В концерте Чайковского мы с Теодором нашли общий язык — причем за очень короткое время. Мы один раз встретились в Париже, обговорили все, потом очень много общались по мейлу. Потом я впервые приехала в Пермь — это было месяц тому назад, начали играть, и с первой ноты стало ясно, что мы понимаем друг друга.

Я не играю так, как привыкли играть. Меня всегда отталкивал стандарт, правило. Я никогда не доверяла правилам. И всегда спрашивала: а что будет, если я сыграю по-другому? Что значит эта музыка лично для меня? Не для традиции, а для меня и — СЕЙЧАС. Вот я открываю партитуру, и что происходит между этой партитурой и мной? Как эта музыка проходит через меня и как она из меня выходит? Что с ней становится?

© Дягилевский фестиваль

— Ну вообще-то это любой исполнитель так должен себя спрашивать, нет?

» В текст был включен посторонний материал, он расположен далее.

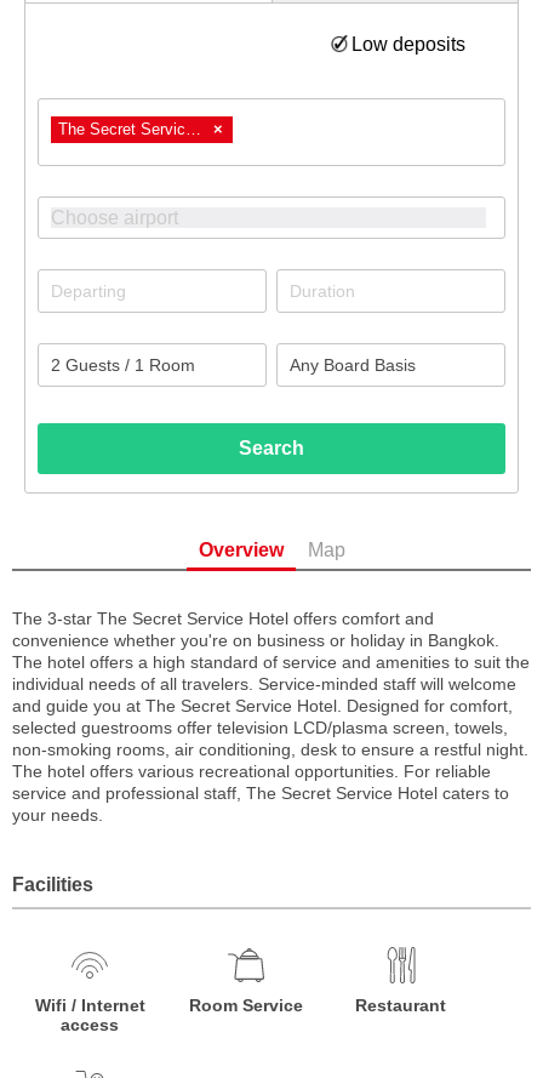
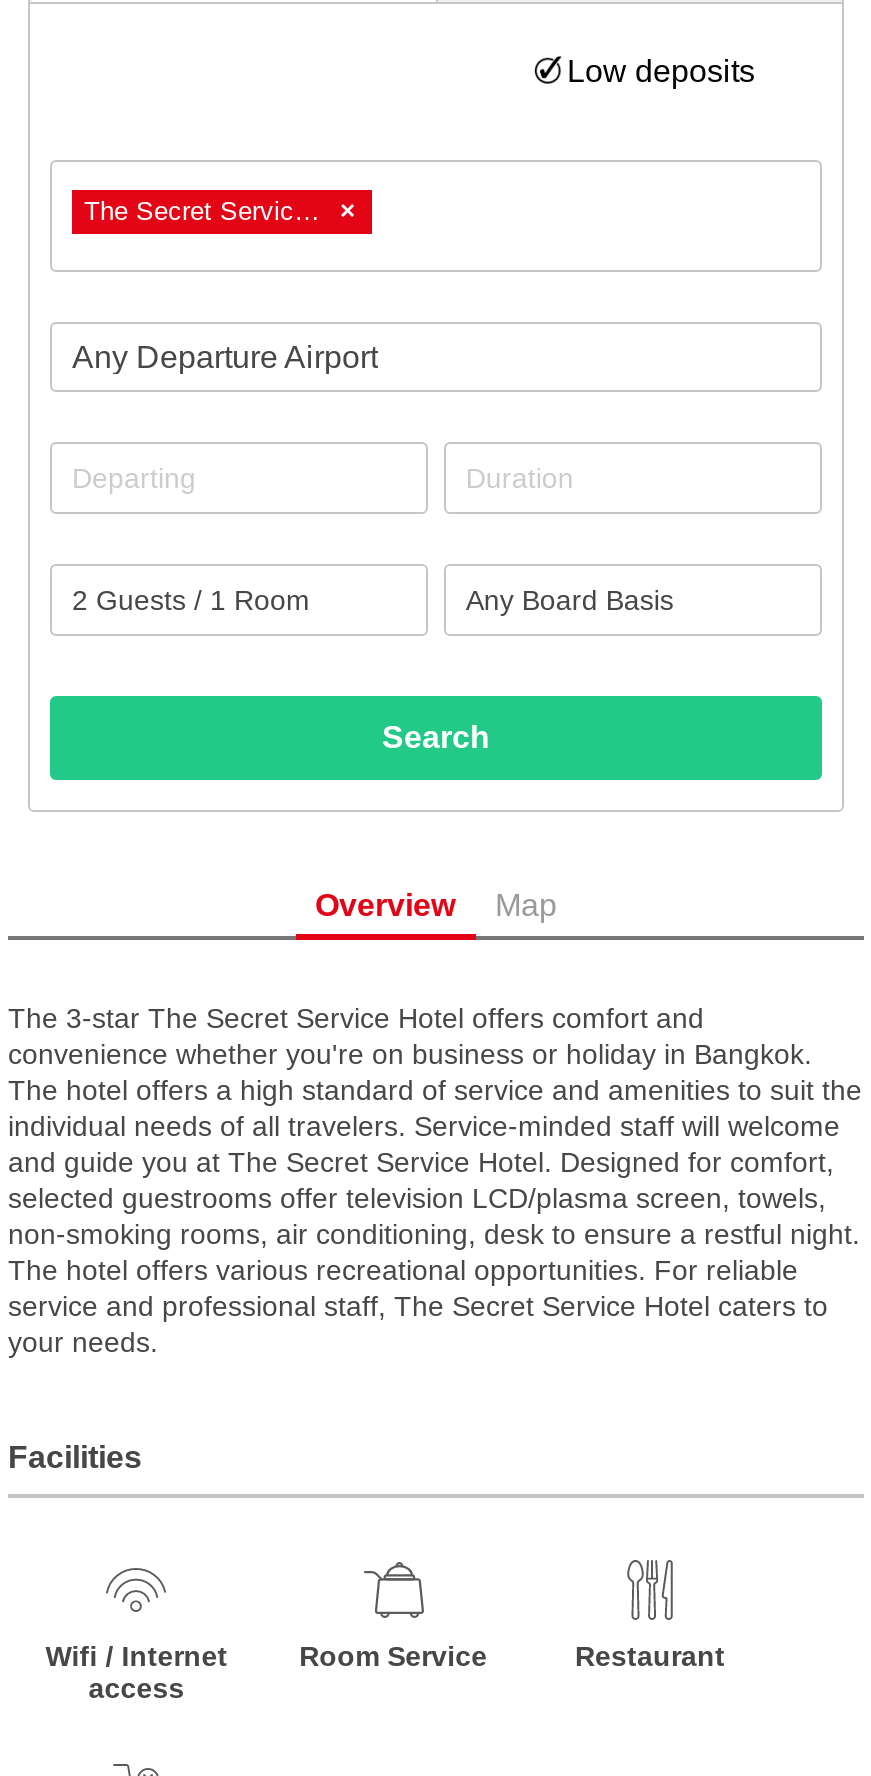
none -> [72,339,378,373] Any Departure Airport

— А почему же тогда так много похожих исполнений?! Неужели мы так все похожи друг на друга? Мне кажется, нужно больше давать себе свободы, позволять себе ее. Но у каждого — своя свобода. Когда я играю с кем-то, я хочу, чтобы мы думали одинаково. И тогда происходит чудо. Именно это чудо я ищу. Но оно может произойти, только если никто друг другу не мешает, никто друг другу больно не делает, когда мы говорим на одном языке и пытаемся расслышать друг друга. Что другой рассказывает? Что другой добавляет? И получается история, которая рассказывается сообща. Тогда энергия правильная. А если один по-своему, другой по-своему — это все не то... Я, наверное, плохо по-русски говорю?

— Нет-нет, все прекрасно понятно. Я вот о чем хочу спросить. Сейчас есть тенденция сталкивать в одной программе произведения (или даже части произведений) разных стилей и эпох. Например, с виолончелисткой Соль Габеттой ты скоро играешь программу, где двухголосные инвенции Баха чередуются с Ксенакисом, Васксом, Кодаем и Равелем. То есть целостность шедевра становится все более размытой.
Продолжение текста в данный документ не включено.